Un jour, j’ai dit : « Ils sont des milliers à dormir dehors. Quelqu’un pourrait habiter chez nous, peut-être ? »

Et Fabrice a dit : « Oui, il faudra juste acheter un lit. »

Et notre fils Marius a dit : « Faudra apprendre sa langue avant qu’il arrive. »

Et son petit frère Noé a ajouté : « Faudra surtout lui apprendre à jouer aux cartes, parce qu’on adore jouer aux cartes, nous ! »

 

Quelques semaines plus tard, Reza est arrivé chez nous. Que voulait dire, pour lui, « arriver chez nous » ? Avait-il imaginé nos visages, comme j’ai essayé, pendant des semaines, d’imaginer le sien ? La nuit, je faisais sans cesse le même rêve absurde. J’ouvrais la porte et il entrait, avec son béret traditionnel en laine, son sourire irrésistible et ses yeux en amande, tristes et heureux : c’était le commandant Massoud.

 

Deux semaines avant son emménagement, Reza est venu prendre le thé à la maison.

Que faisions-nous, ce jour-là, pour tuer le temps ? Je ne sais plus vraiment. Nous tournions un peu en rond. Nous étions excités et impatients. Inquiets, aussi. Mais de cette inquiétude confiante qui précède les grands voyages.

Les enfants avaient repéré l’Afghanistan sur la carte du monde épinglée au mur de leur chambre. Noé m’avait dit : « Je te préviens, maman, c’est super loin ! » Et Marius avait énuméré les pays limitrophes, en les touchant du bout de l’index : le Pakistan, le Tadjikistan, l’Iran, le Turkménistan et la Chine, qui ne partage que quelques dizaines de kilomètres de frontière avec l’Afghanistan.

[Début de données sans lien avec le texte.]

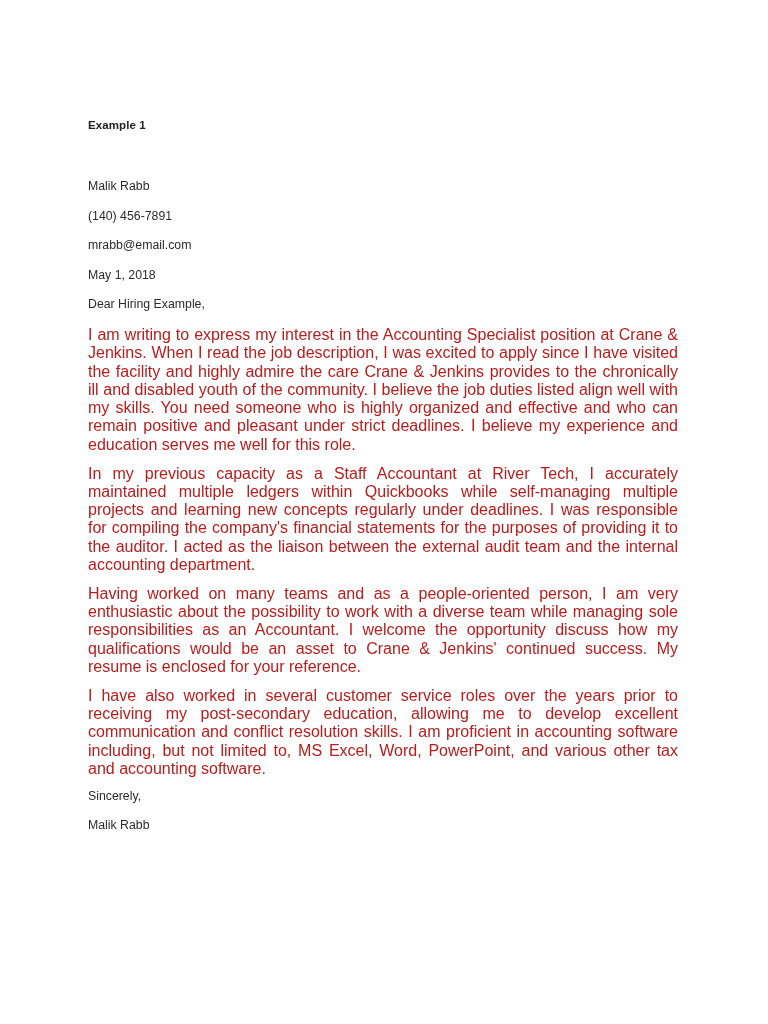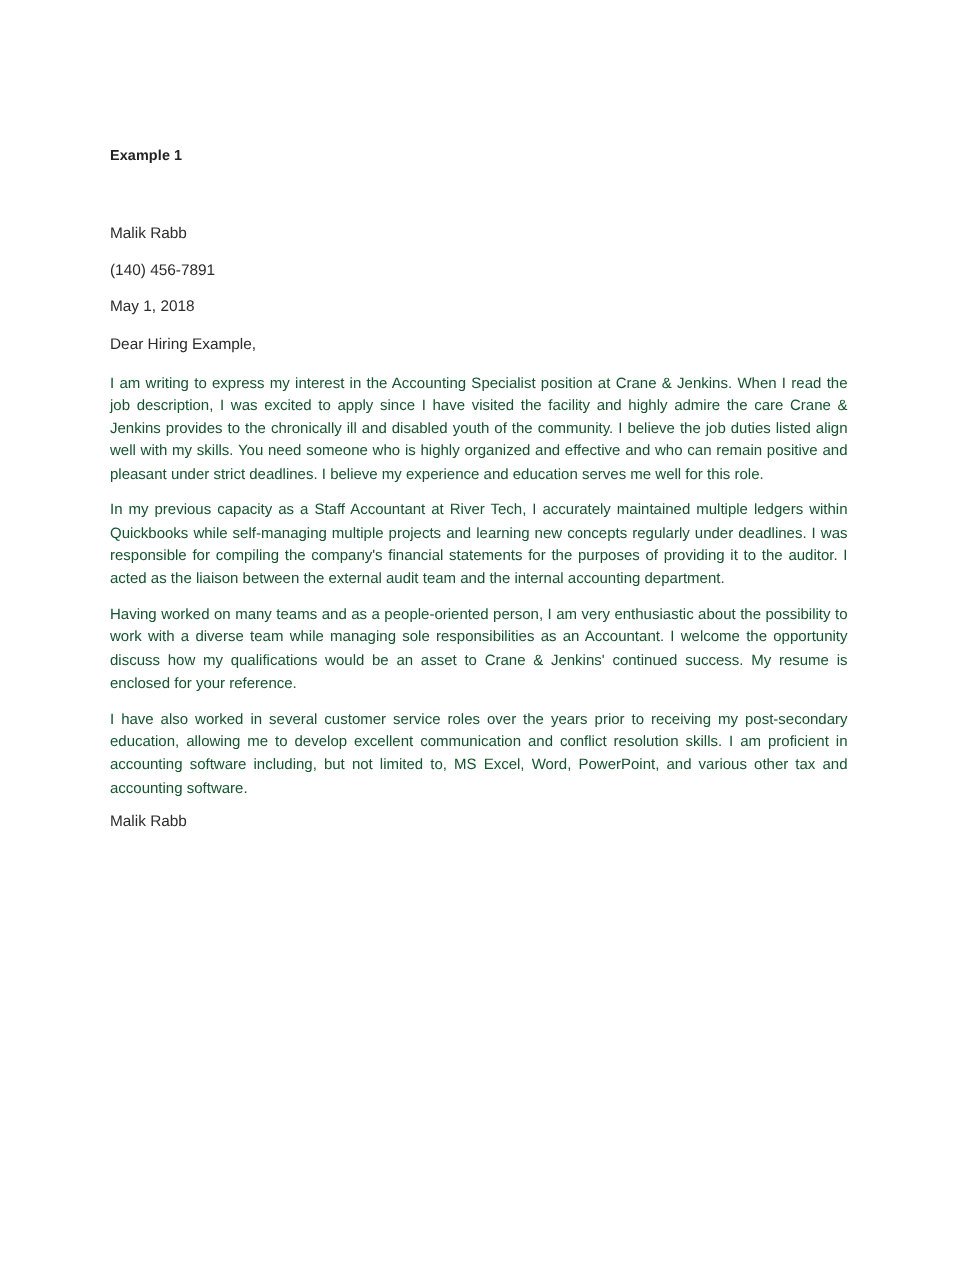"mrabb@email.com" div.lh-line { html: none -> <div>mrabb@email.com</div> }
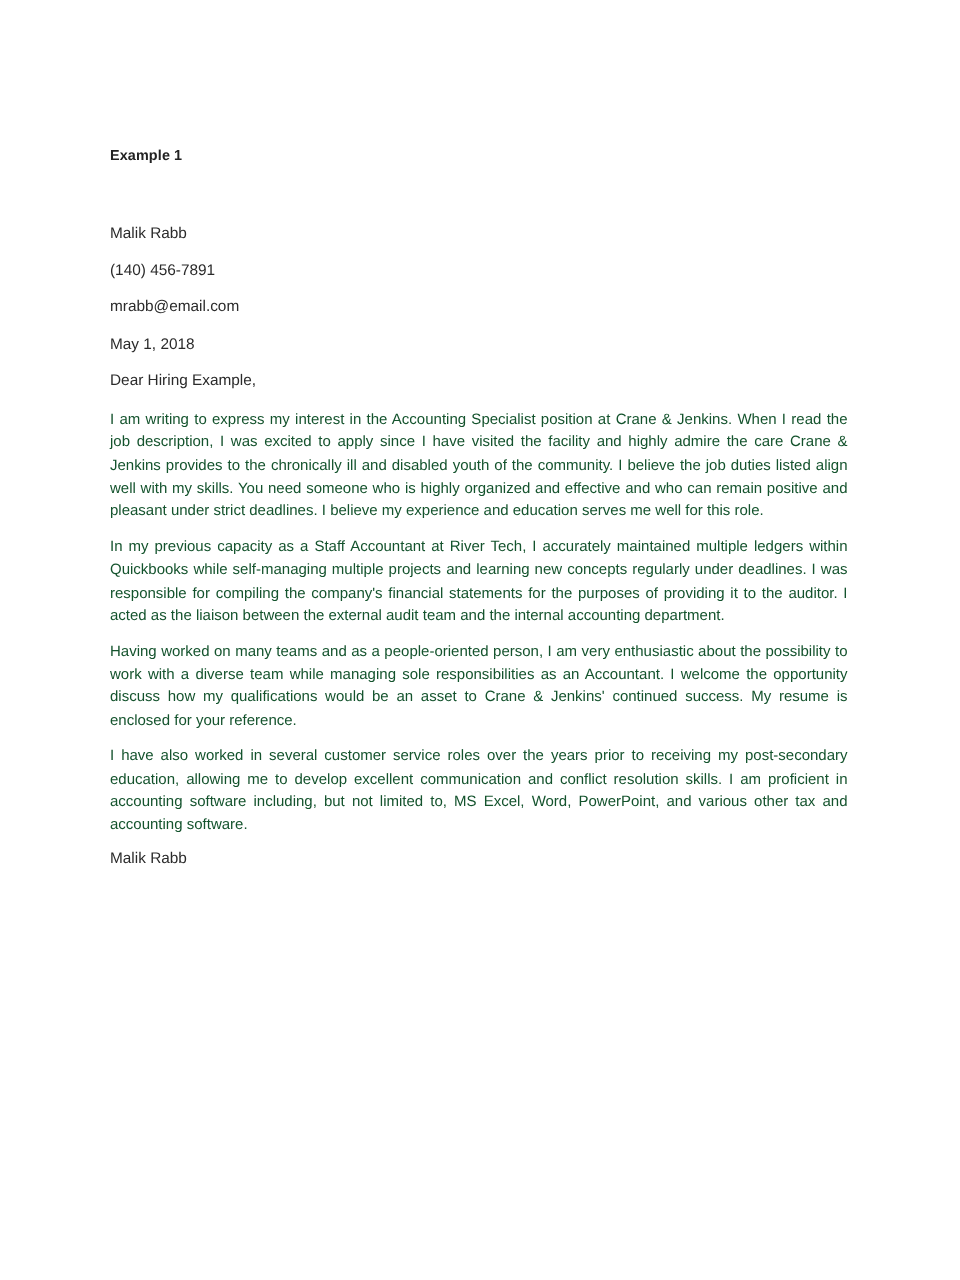"I am writing to express" .body-para { color: #14532d -> #b91c1c; font-size: 12px -> 16px }
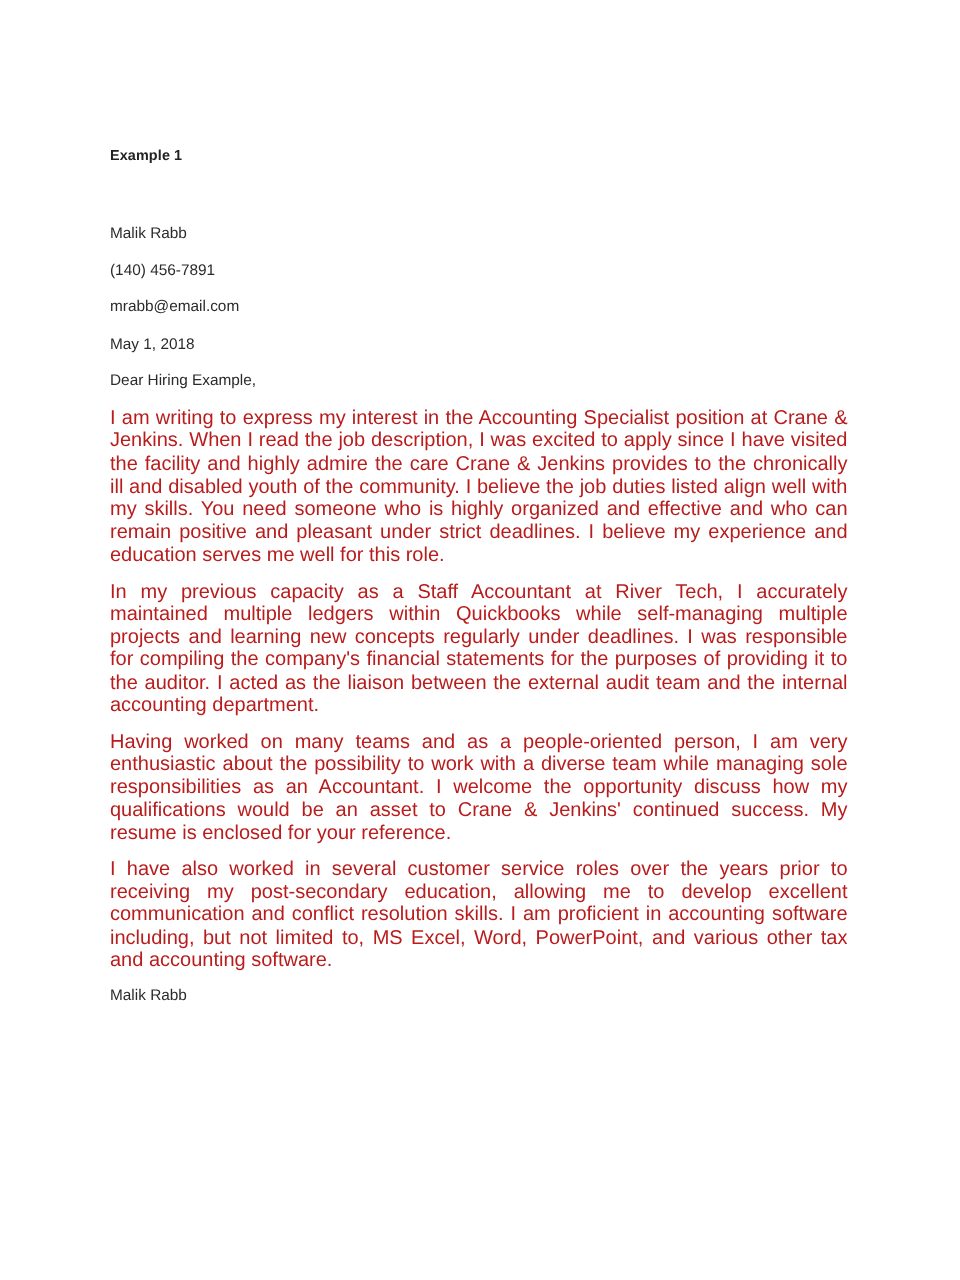"Sincerely," div.closing-line { html: none -> <div>Sincerely,</div> }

Parce que nous ne savions rien de Reza, Fabrice et moi avions demandé aux enfants de ne pas lui poser de questions personnelles pendant ce premier rendez-vous. Peut-être avait-il perdu des membres de sa famille au cours de la guerre et de sa longue fuite jusqu’en Europe.

 

Qu’a ressenti Reza à la seconde où nous nous sommes rencontrés ? Retrouvés tous les cinq dans le salon pour la première fois ? Il avait l’air anxieux et terriblement épuisé. Son visage anguleux était luisant de sueur. Si je n’avais pas su qu’il avait vingt et un ans, je lui en aurais donné quarante.

J’avais acheté un cake au citron à la boulangerie, et nous attendions notre futur hôte, sagement assis sur le canapé du salon, devant le gâteau encore emballé. J’avais préparé deux chaises : une pour Reza et une pour la jeune femme du Samu social qui l’accompagnait.

 

J’ai presque tout oublié de cette première rencontre. Un seul mot me vient à l’esprit : qui-vive.

Un homme sur le qui-vive. Et qui vous regarde avec une telle fixité, une telle profondeur, qu’il ne vous regarde plus vraiment : il guette ce qui pourrait surgir à droite, à gauche, de tous côtés. Reza semblait surveiller chacun de ses gestes. Il tenait ses mains l’une dans l’autre. Nous lui parlions en français, lentement. Il plissait les yeux et se concentrait sur les paroles qui sortaient de nos bouches, comme si chaque mot était un objet mystérieux qu’il fallait retourner à toute vitesse pour en deviner le sens.